Initial signs and symptoms of Nipah virus infection are nonspecific, and diagnosis is often not suspected at the time of presentation. This can hinder accurate diagnosis and create challenges in outbreak detection, effective and timely infection control measures, and outbreak response activities.

In addition, the quality, quantity, type, timing of clinical specimen collection and the time required to transfer the specimens to the laboratory can affect the accuracy of laboratory results.

Nipah virus infection can be diagnosed from the clinical history during the acute and convalescent phase of the disease. The main tests used are the detection of antibodies from bodily fluids through real-time polymerase chain reaction (RT-PCR) and enzyme-linked immunosorbent assay (ELISA). Other tests used include polymerase chain reaction (PCR) assay, and virus isolation by cell culture.

Nipah virus treatment

There is currently no drug or vaccine specific for Nipah virus infection, although WHO has identified Nipah as a priority disease for the WHO Research and Development Blueprint. Intensive supportive care is recommended for the treatment of severe respiratory and neurological complications.

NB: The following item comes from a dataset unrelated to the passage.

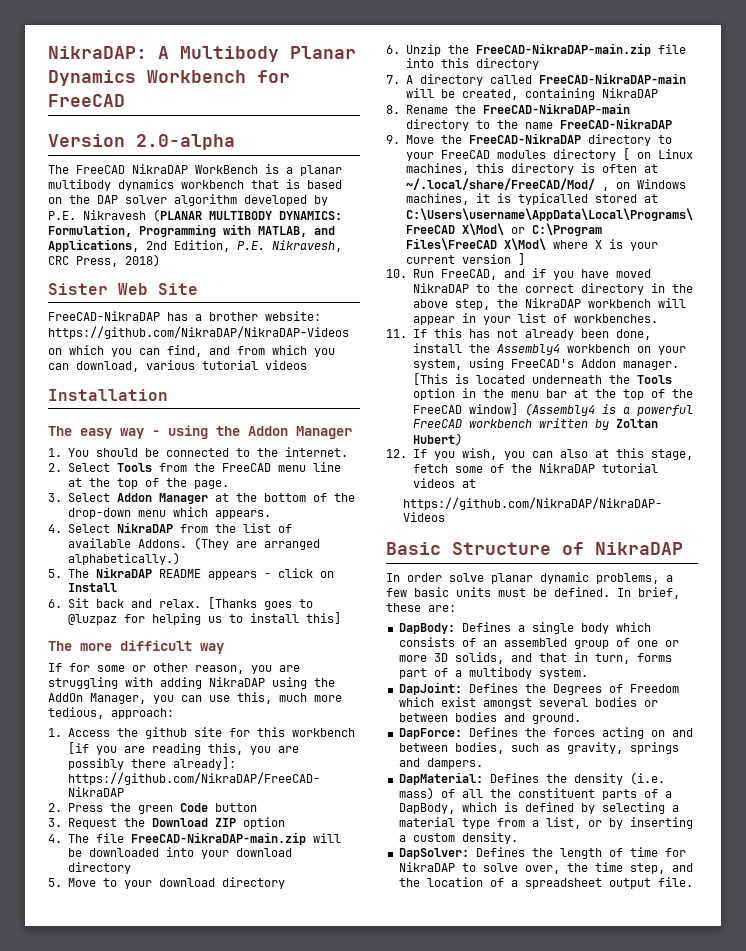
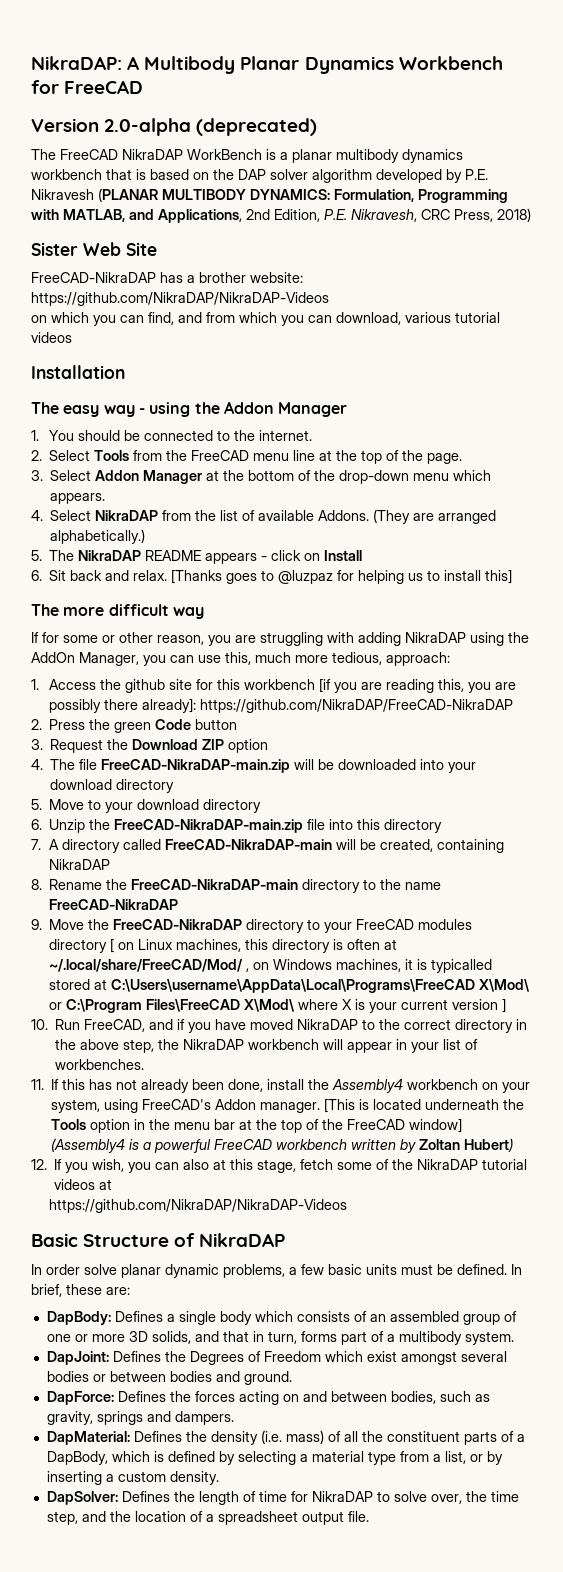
- Version 2.0-alpha
+ Version 2.0-alpha (deprecated)

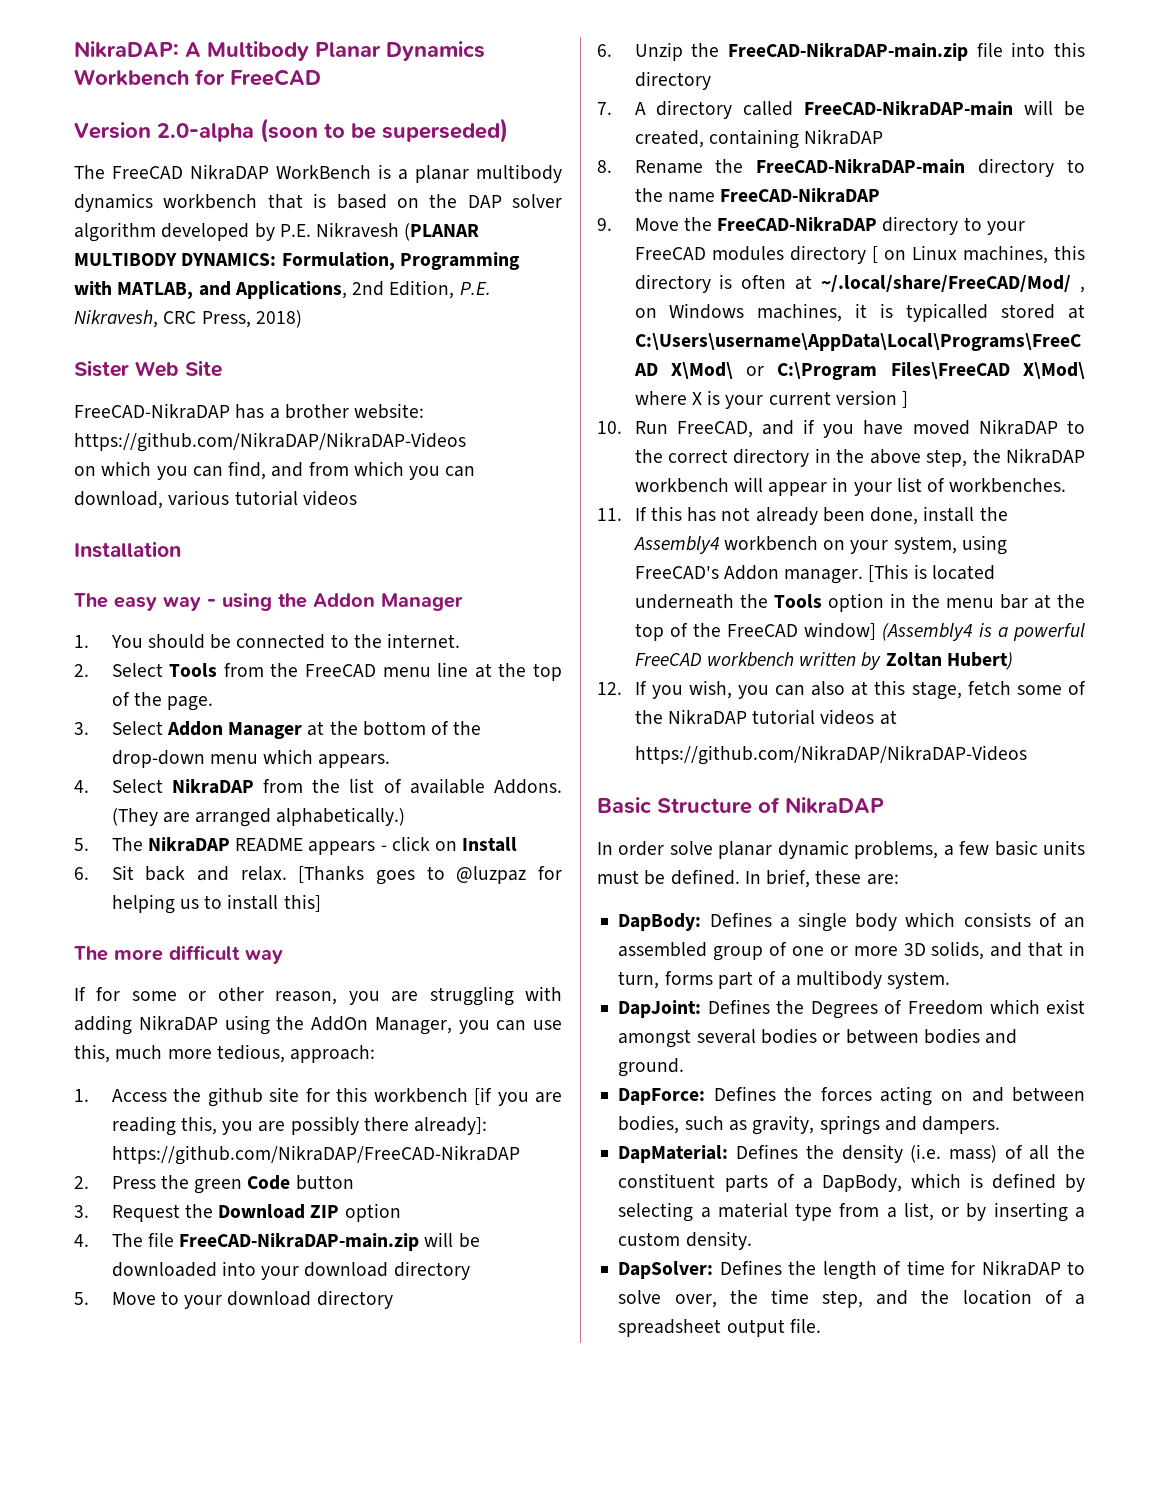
- Version 2.0-alpha (deprecated)
+ Version 2.0-alpha (soon to be superseded)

In the absence of a vaccine, the only way to reduce or prevent infection among people is to raise awareness about risk factors and educate people about measures they can take to reduce the risk of Nipah virus.

Public health educational messages should focus on:

Reducing the risk of transmission from bats to humans.

Efforts to prevent transmission should first focus on reducing bats’ access to date palm juice and other fresh food products. Keeping bats away from sap collection sites with protective covering (such as bamboo sap skirts) may be helpful. The juice of freshly collected dates should be boiled, and the fruits should be thoroughly washed and peeled before consumption. Fruits with bat bite marks should be removed.

Reducing the risk of animal-to-human transmission.

Gloves and other protective clothing should be worn when handling sick animals or their tissues, and during the slaughtering and butchering process. As far as possible, people should avoid coming in contact with infected pigs. In endemic areas, when setting up new pig farms, the presence of fruit bats in the area should be considered and, in general, pig feeders and pig sheds should be protected from bats when possible.

Reducing the risk of human-to-human transmission.

Unsafe physical contact with people infected with Nipah virus should be avoided. Hands should be washed regularly after caring for or meeting sick people.